Normatief relativisme
Houdt zich bezig met hoe we ons dienen te gedragen
tegenover andere samenlevingen.
Kritiek
 Het is tegenstrijdig dat aanhangers beweren dat alle morele oordelen relatief zijn,
maar ons tegelijk willen laten geloven dat de theorie zelf absolute geldigheid bezit.
 Het normatief relativisme gelooft dat samenlevingen zich niet met elkaar mogen
bemoeien. Maar dit is een voorbeeld van een absoluut moreel oordeel, dat zich
volstrekt niet laat verenigen met de basispremisse van de theorie.
 Aanhangers zijn meestal vaag over wat als een samenleving moet gelden.
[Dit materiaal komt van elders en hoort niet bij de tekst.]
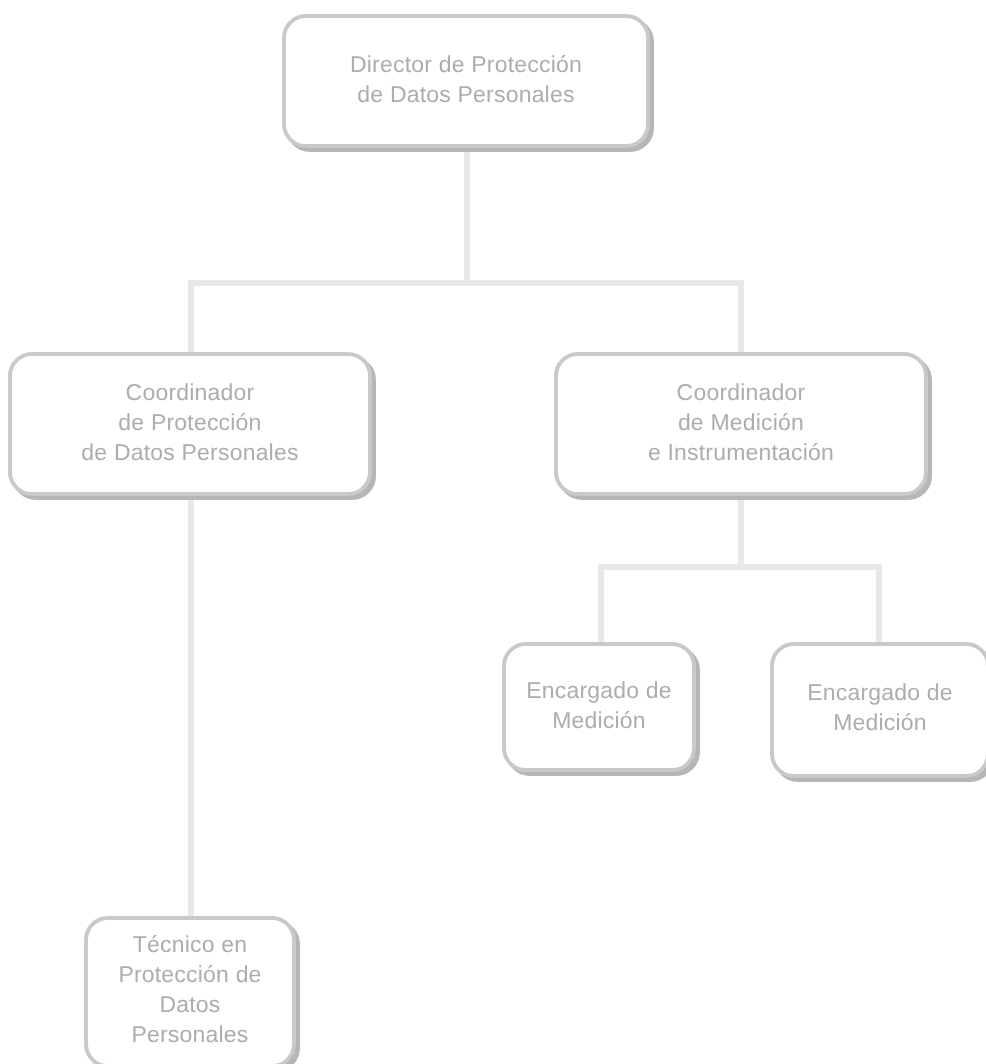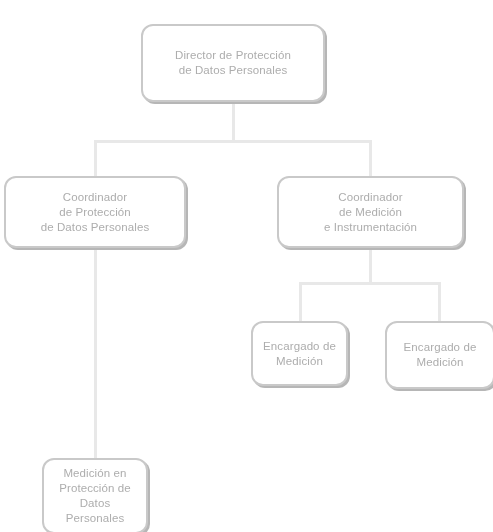--- a/index.html
+++ b/index.html
@@ -59,7 +59,7 @@
   }
 
   
-  #node-director          { left: 141px; top: 24px;   width: 184px; height: 78px; }
+  #node-director          { left: 141px; top: 7px;   width: 184px; height: 67px; }
   #node-coord-proteccion  { left: 4px;   top: 176px; width: 182px; height: 72px; }
   #node-coord-medicion    { left: 277px; top: 176px; width: 187px; height: 72px; }
   #node-encargado-1       { left: 251px; top: 321px; width: 97px;  height: 65px; }

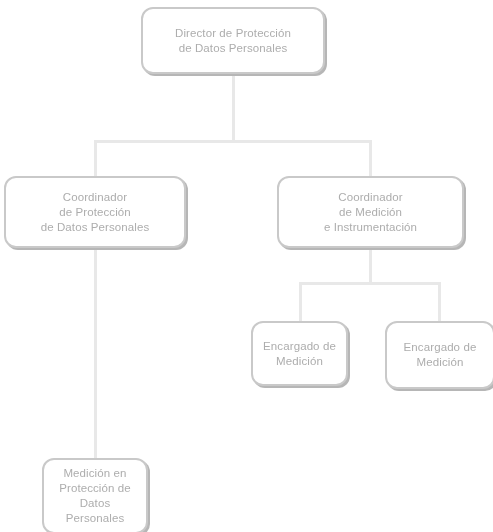--- a/index.html
+++ b/index.html
@@ -120,7 +120,7 @@
   </div>
 
   <div class="node" id="node-tecnico">
-    <span class="label">Medición en
+    <span class="label">Técnico en
 Protección de
 Datos Personales</span>
   </div>

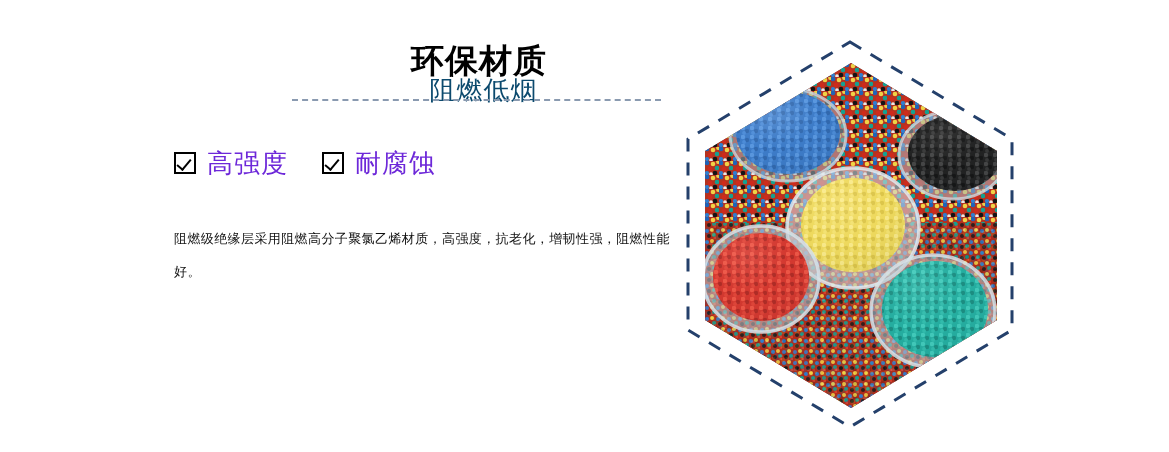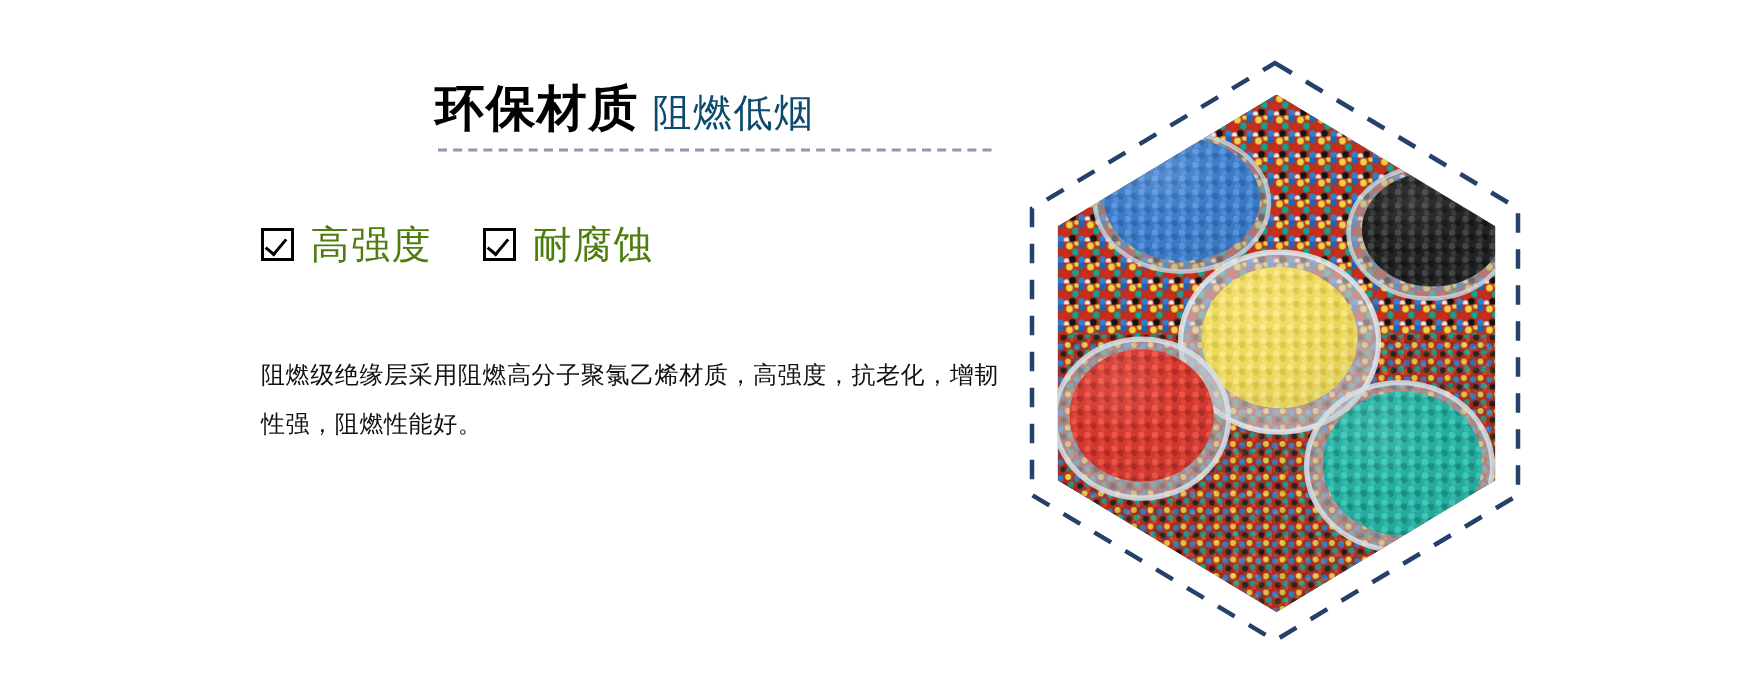--- a/index.html
+++ b/index.html
@@ -30,10 +30,11 @@
 
   .title-row {
     display: flex;
-    align-items: flex-end;
+    align-items: center;
     justify-content: flex-start;
     padding-left: 122px;
     height: 44px;
+    flex-direction: column;
   }
   .title-strong {
     font-size: 33px;

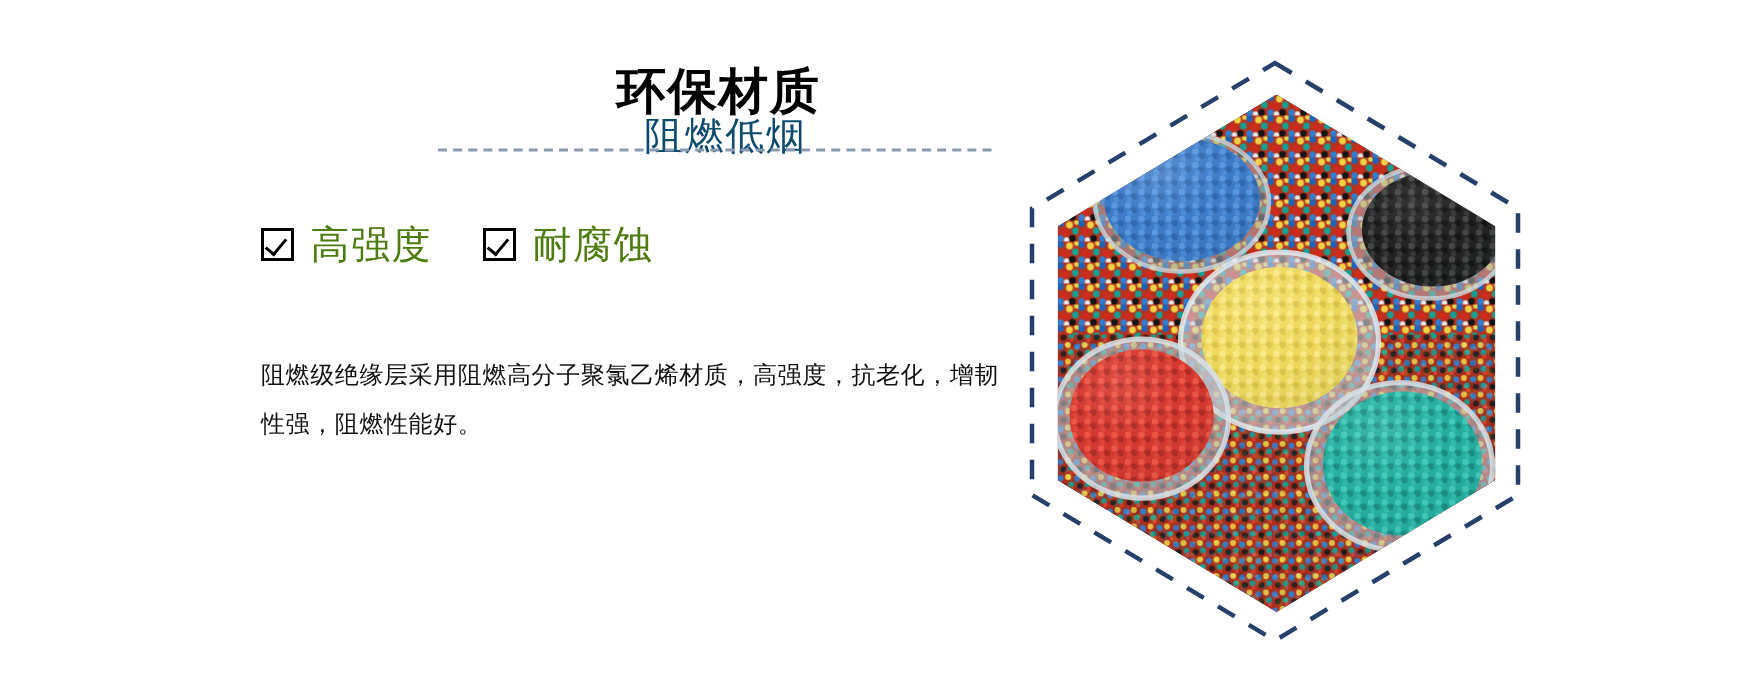--- a/index.html
+++ b/index.html
@@ -98,7 +98,7 @@
   }
   .feature-label {
     font-size: 26px;
-    color: #4d7c0f;
+    color: #6d28d9;
     letter-spacing: 1px;
     line-height: 1;
     white-space: nowrap;

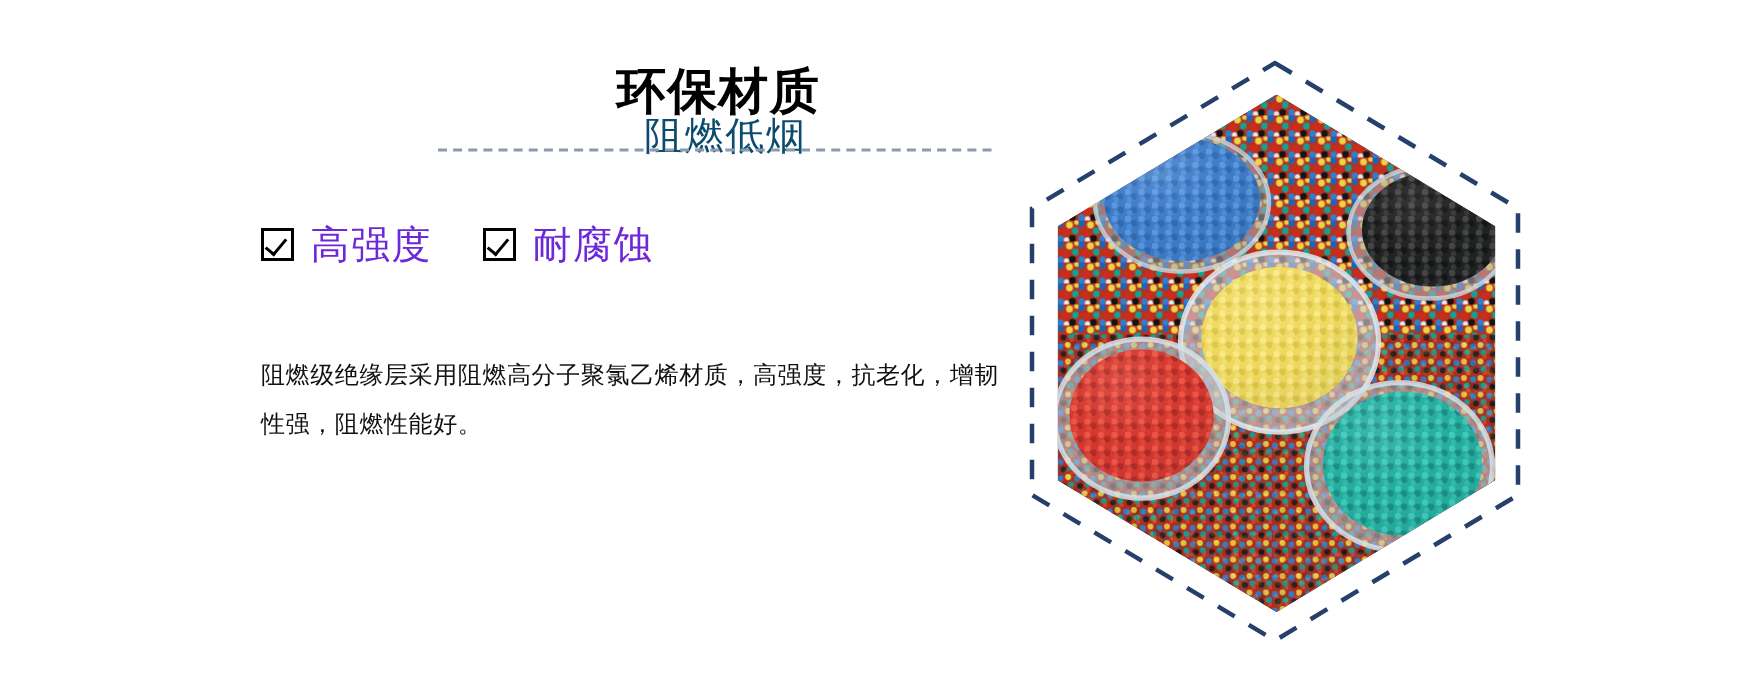--- a/index.html
+++ b/index.html
@@ -108,9 +108,9 @@
   .body-copy {
     position: absolute;
     left: 6px;
-    top: 190px;
+    top: 178px;
     width: 500px;
-    font-size: 16px;
+    font-size: 13px;
     line-height: 33px;
     color: #111111;
     letter-spacing: 0.4px;

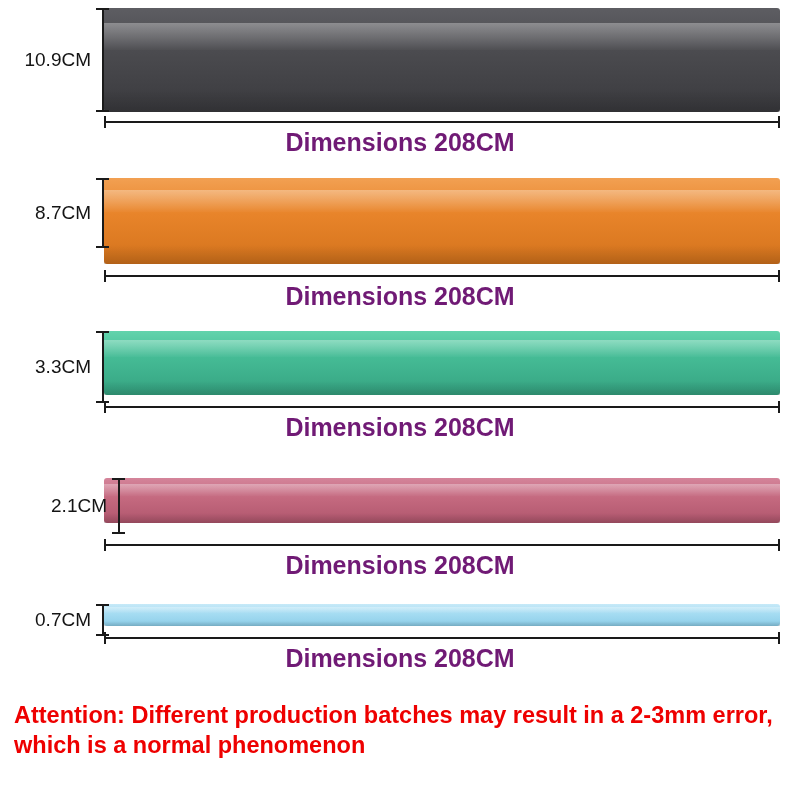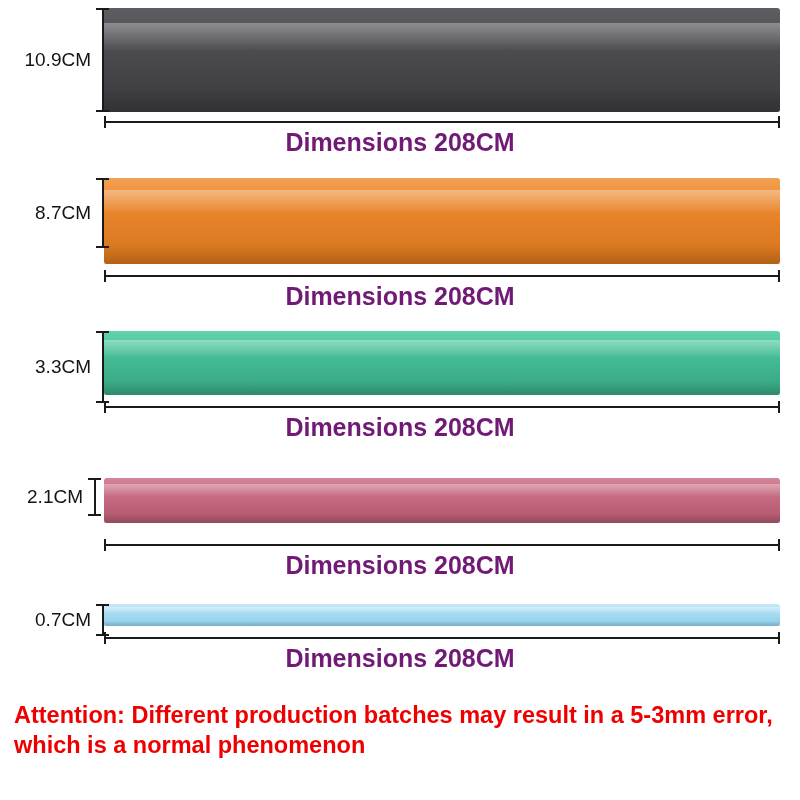--- a/index.html
+++ b/index.html
@@ -198,7 +198,7 @@
       <div class="gloss"></div>
       <div class="gloss2"></div>
     </div>
-    <div class="v-dim" style="left:88px; top:478px; width:13px; height:38px;">
+    <div class="v-dim" style="left:112px; top:478px; width:13px; height:56px;">
       <div class="v-line"></div>
       <div class="v-cap top"></div>
       <div class="v-cap bottom"></div>

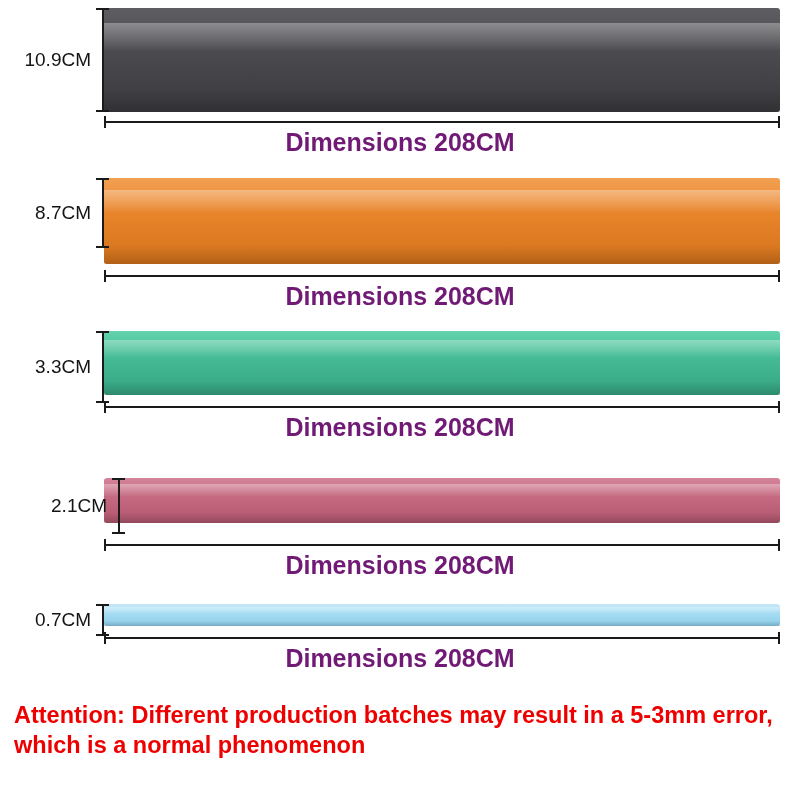--- a/index.html
+++ b/index.html
@@ -231,7 +231,7 @@
     <div class="len-label" style="top:644px;">Dimensions 208CM</div>
   </div>
 
-  <div id="attention">Attention: Different production batches may result in a 5-3mm error, which is a normal phenomenon</div>
+  <div id="attention">Attention: Different production batches may result in a 2-3mm error, which is a normal phenomenon</div>
 
 </div>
 Er wordt geen mogelijkheid open gelaten om morele kritiek te leveren op de
centrale waarden van een samenleving.
Emotivisme / Non-cognitisme
 Alle ethische uitspraken zijn letterlijk betekenisloos. Wat ze uitdrukken, is de
emotie van de spreker; het hadden net zo goed andere kreten kunnen zijn >
boe/hoera-theorie.
Kritiek
 Alle morele argumenten worden onmogelijk gemaakt. We voeren echter serieuze
debatten over morele kwesties, dus dit maakt de theorie onjuist.
 Als de gehele samenleving deze theorie aanneemt, zou het wel eens gevaarlijke
consequenties kunnen hebben. Als er bijvoorbeeld volgens de meeste mensen
immoreel wordt geoordeeld, kan niemand kan een zinvolle morele discussie
daarover aangaan (het is immers toch betekenisloos).